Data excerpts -
Content starts
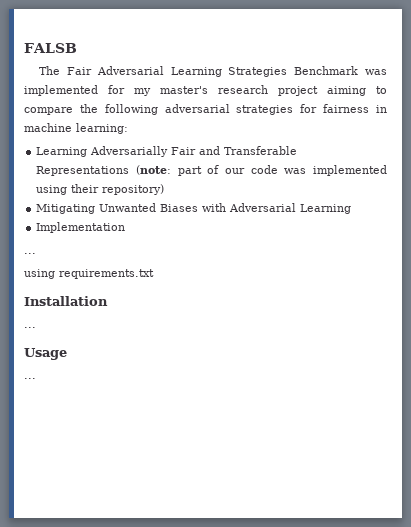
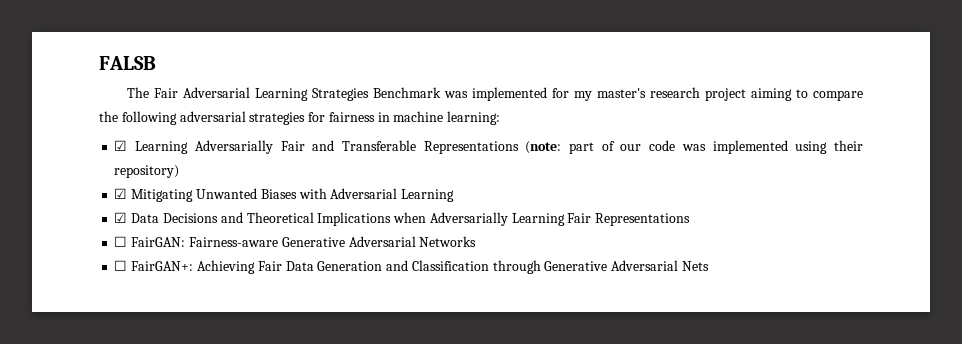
- Learning Adversarially Fair and Transferable Representations (note: part of our code was implemented using their repository)
+ ☑ Learning Adversarially Fair and Transferable Representations (note: part of our code was implemented using their repository)
- Mitigating Unwanted Biases with Adversarial Learning
+ ☑ Mitigating Unwanted Biases with Adversarial Learning
- Implementation
- ...
- using requirements.txt
- Installation
- ...
- Usage
- ...
+ ☑ Data Decisions and Theoretical Implications when Adversarially Learning Fair Representations
+ ☐ FairGAN: Fairness-aware Generative Adversarial Networks
+ ☐ FairGAN+: Achieving Fair Data Generation and Classification through Generative Adversarial Nets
Content ends
ABOUT THIS TASK - All lines of the data that hold "repository" need to be copied.

YOUR RESPONSE -
- Learning Adversarially Fair and Transferable Representations (note: part of our code was implemented using their repository)
+ ☑ Learning Adversarially Fair and Transferable Representations (note: part of our code was implemented using their repository)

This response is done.